------ Recorded information ------
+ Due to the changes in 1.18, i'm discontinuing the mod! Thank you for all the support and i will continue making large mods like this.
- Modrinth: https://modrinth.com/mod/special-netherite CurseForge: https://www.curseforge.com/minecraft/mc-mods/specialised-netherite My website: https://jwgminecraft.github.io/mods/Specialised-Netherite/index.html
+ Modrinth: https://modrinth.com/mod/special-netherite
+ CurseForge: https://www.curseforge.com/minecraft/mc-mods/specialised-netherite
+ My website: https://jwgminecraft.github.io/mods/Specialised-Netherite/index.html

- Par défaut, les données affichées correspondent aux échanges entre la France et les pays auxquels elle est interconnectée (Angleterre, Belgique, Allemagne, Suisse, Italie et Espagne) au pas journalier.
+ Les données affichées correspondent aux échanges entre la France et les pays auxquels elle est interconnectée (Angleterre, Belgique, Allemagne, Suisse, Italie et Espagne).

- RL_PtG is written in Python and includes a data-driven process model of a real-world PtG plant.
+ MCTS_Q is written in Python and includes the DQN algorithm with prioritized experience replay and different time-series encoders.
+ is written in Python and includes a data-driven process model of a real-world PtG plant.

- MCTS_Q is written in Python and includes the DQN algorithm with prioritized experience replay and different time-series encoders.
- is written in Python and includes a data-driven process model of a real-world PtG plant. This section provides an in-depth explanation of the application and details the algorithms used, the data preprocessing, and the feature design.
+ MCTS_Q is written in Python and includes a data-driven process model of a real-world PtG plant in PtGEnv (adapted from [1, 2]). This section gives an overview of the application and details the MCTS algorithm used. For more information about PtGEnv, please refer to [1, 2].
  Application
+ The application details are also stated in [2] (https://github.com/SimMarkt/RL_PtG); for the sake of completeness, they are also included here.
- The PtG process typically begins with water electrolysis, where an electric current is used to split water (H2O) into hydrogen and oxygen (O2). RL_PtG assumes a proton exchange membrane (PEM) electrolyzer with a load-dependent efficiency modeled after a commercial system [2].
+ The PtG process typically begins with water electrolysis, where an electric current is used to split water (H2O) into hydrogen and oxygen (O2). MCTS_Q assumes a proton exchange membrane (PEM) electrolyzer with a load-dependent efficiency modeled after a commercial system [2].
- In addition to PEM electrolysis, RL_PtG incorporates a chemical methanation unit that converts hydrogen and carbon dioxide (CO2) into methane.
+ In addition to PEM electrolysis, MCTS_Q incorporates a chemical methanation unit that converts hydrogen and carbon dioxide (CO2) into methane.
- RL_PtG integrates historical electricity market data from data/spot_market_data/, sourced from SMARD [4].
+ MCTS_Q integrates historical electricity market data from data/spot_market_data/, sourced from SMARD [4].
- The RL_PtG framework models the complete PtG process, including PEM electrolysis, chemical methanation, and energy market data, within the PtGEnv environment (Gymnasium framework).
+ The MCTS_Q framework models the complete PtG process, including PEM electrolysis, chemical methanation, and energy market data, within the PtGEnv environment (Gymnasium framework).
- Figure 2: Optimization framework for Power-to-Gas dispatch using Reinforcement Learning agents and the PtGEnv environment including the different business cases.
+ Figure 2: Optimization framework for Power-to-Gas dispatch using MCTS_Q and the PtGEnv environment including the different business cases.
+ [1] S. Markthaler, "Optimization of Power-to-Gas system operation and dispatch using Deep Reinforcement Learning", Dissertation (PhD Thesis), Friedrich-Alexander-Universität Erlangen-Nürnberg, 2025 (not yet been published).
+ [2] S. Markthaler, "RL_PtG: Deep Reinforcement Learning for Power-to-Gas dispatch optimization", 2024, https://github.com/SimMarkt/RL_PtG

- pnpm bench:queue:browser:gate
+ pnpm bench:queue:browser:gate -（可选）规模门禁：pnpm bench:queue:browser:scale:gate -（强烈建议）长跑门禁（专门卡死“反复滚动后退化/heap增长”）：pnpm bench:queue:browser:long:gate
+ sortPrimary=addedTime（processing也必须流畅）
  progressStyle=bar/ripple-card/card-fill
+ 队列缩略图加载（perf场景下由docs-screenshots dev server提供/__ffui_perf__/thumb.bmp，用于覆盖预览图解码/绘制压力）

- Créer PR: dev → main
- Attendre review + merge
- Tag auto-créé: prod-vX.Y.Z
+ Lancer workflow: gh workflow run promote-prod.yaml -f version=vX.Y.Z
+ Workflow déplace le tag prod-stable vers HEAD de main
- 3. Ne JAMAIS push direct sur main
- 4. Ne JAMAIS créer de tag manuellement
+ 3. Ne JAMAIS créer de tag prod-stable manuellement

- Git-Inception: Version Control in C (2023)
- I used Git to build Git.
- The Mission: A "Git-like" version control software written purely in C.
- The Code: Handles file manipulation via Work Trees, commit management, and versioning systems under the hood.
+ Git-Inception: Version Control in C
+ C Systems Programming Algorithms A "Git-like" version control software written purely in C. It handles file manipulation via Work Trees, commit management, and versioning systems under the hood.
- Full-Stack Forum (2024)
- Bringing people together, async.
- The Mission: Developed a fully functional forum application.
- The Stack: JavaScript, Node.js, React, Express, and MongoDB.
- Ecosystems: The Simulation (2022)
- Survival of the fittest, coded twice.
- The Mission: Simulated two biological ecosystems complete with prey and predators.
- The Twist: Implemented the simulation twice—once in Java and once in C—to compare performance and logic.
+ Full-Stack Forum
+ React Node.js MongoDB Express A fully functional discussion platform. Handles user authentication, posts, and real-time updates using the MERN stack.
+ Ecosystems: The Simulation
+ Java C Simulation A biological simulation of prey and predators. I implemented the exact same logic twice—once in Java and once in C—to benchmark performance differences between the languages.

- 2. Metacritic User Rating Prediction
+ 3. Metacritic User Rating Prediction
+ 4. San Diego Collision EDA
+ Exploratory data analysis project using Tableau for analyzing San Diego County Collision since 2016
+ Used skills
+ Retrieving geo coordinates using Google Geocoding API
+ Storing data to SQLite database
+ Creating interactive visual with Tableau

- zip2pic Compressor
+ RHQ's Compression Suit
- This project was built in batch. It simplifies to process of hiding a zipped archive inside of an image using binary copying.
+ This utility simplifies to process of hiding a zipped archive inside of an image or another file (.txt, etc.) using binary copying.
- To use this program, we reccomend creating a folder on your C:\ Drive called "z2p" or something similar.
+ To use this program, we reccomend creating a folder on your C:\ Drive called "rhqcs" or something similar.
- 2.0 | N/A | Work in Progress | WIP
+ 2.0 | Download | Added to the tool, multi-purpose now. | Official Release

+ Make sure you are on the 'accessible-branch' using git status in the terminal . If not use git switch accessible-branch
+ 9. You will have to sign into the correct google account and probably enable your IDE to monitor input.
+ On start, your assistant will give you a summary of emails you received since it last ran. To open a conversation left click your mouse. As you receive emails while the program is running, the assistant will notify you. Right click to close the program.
------
#### [How to complete this task]
From the records above, copy each line where the word "Modrinth" can be found.

#### [Task answer]
- Modrinth: https://modrinth.com/mod/special-netherite CurseForge: https://www.curseforge.com/minecraft/mc-mods/specialised-netherite My website: https://jwgminecraft.github.io/mods/Specialised-Netherite/index.html
+ Modrinth: https://modrinth.com/mod/special-netherite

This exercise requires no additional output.